On October 2, 2015 the annex was renamed the J. Waties Waring Judicial Center at the behest of Hollings. Judge Waring was instrumental in the landmark case Brown versus Board of Education due to his role in an earlier case, Briggs versus Elliott, in 1950. That case originated at Liberty Hill AME Church in Summerton. The three-judge panel in Briggs versus Elliott ruled against the plaintiffs, who were represented by Thurgood Marshall. Marshall argued that segregated education was inferior for black students. Waring cast the single dissenting vote, ensuring that the case would be appealed to the United States Supreme Court. It was one of five cases argued in Brown versus Board of Education, which in 1954 declared segregated education unconstitutional.
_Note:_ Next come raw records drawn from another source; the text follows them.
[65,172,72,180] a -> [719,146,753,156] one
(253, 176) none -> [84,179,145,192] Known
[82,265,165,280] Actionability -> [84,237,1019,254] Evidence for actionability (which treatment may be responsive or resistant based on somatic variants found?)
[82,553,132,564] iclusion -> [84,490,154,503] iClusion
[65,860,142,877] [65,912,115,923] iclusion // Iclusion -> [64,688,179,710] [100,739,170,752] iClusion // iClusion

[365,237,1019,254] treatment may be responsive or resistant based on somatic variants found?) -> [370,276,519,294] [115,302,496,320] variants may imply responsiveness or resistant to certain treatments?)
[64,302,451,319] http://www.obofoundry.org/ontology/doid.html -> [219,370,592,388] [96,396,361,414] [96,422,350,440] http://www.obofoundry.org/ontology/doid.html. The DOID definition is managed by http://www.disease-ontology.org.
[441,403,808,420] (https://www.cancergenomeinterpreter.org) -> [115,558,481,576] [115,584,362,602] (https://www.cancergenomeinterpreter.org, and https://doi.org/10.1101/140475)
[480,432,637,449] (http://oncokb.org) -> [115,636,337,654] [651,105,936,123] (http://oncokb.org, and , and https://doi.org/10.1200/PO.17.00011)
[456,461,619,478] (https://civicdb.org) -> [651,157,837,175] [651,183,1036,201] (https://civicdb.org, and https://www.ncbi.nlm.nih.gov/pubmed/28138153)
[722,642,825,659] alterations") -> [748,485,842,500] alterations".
The United States Post Office and Courthouse is listed in the National Register as part of the Charleston Historic District:
(Charleston Old and Historic District) Charleston played an important role in Colonial, Revolutionary, antebellum and Civil War America. The city was a major Colonial seaport, an active participant in the Revolution, a seat of rice and cotton culture and a leader of secession. Today much of the nation’s great social and architectural history can be visibly appreciated because of the great concentration of period buildings that still line the city streets. The historic district contains primarily residential buildings in addition to commercial, ecclesiastical, and government-related buildings. Several historic neighborhoods are included because of their concentrations of historically and architecturally valuable buildings. These neighborhoods possess the unique visual appeal of old Charleston, a picturesqueness created by the close proximity of buildings, in a wide variety of architectural styles. There is general harmony in terms of height, scale, proportion, materials, textures, colors, and characteristic forms, such as the side piazzas.
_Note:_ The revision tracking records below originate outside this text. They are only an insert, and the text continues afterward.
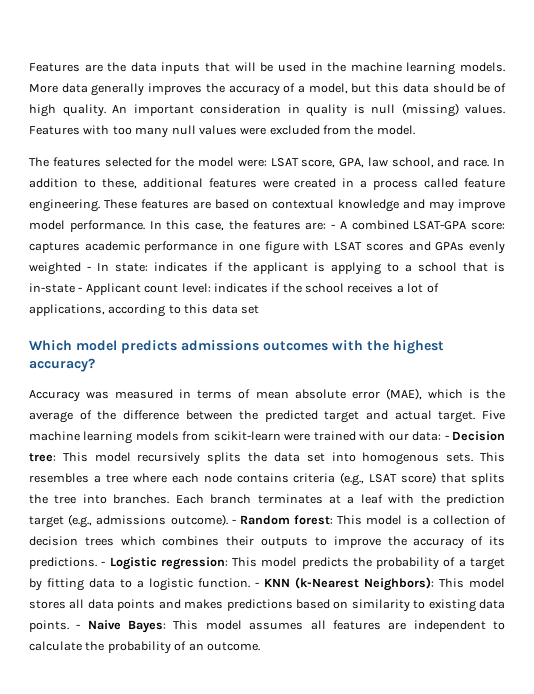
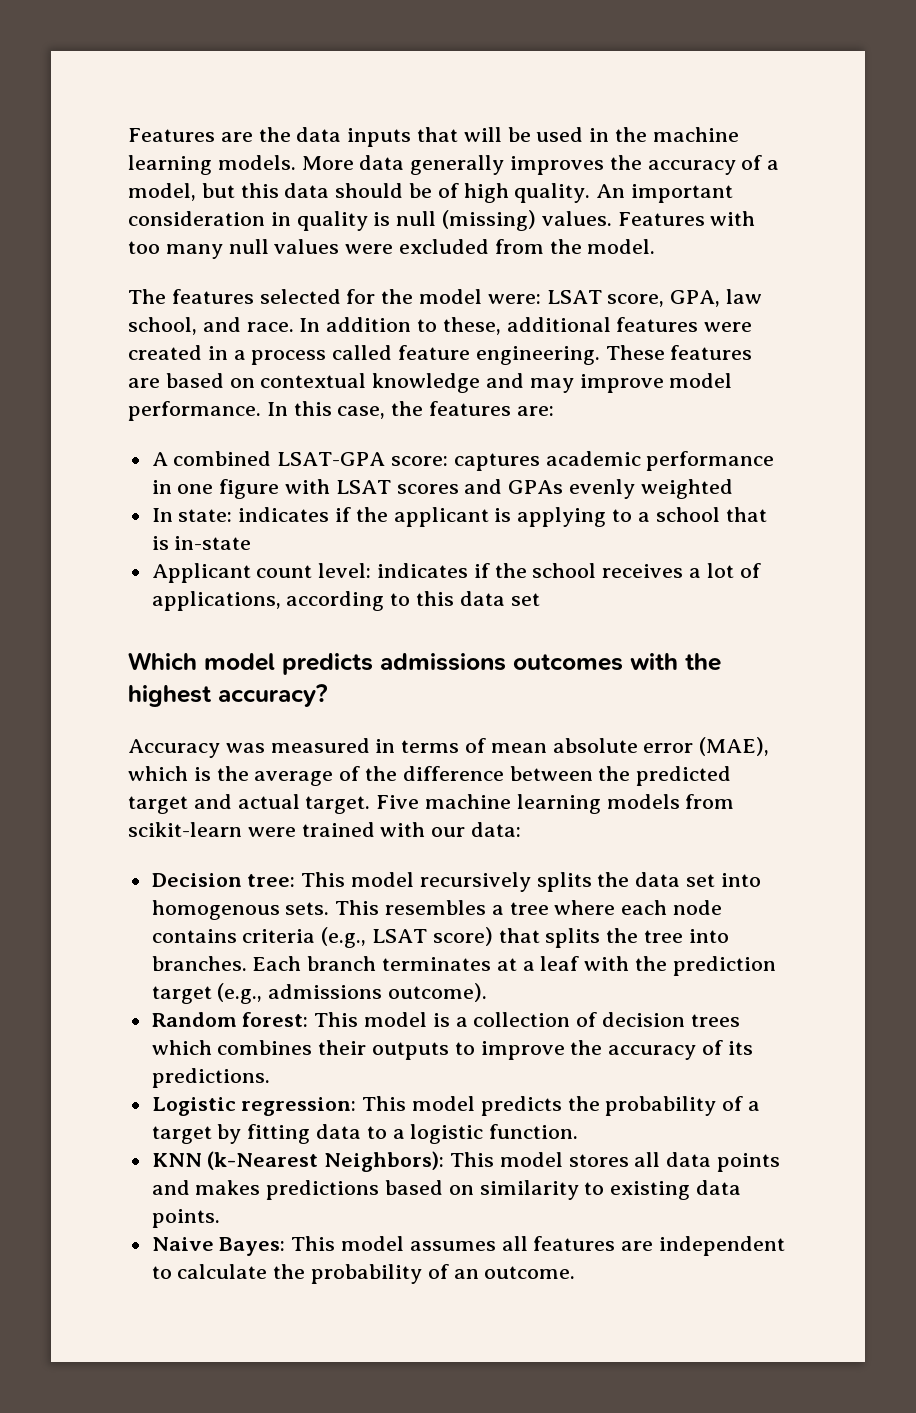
[331,224,335,229] - -> (554, 411) //
[87,266,91,271] - -> (733, 489) //
[78,287,83,292] - -> (252, 543) //
[444,435,449,440] - -> (522, 829) //
[231,519,236,524] - -> (488, 992) //
[101,561,106,566] - -> (270, 1078) //
[255,582,259,587] - -> (579, 1131) //
[76,624,81,629] - -> (220, 1218) //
All of the properties contribute to an expanded period of significance dating from 1700 to 1941. The great concentration of 18th and 19th century buildings give the district a flavor of an earlier America. The district contains many buildings of national historic and/or architectural significance. Built of brick, stucco, or clapboard, many of these properties are Charleston “single houses,” one room wide, with gable end to the street and tiered piazzas. Others are plantation style houses. Architectural styles include Georgian, Regency, Federal, Adamesque, Classical Revival, Greek Revival, Italianate, Gothic Revival, and Queen Anne, among others. The district also contains many outbuildings (stables, carriage houses, kitchen buildings), a majority of which have been altered extensively to accommodate modern needs.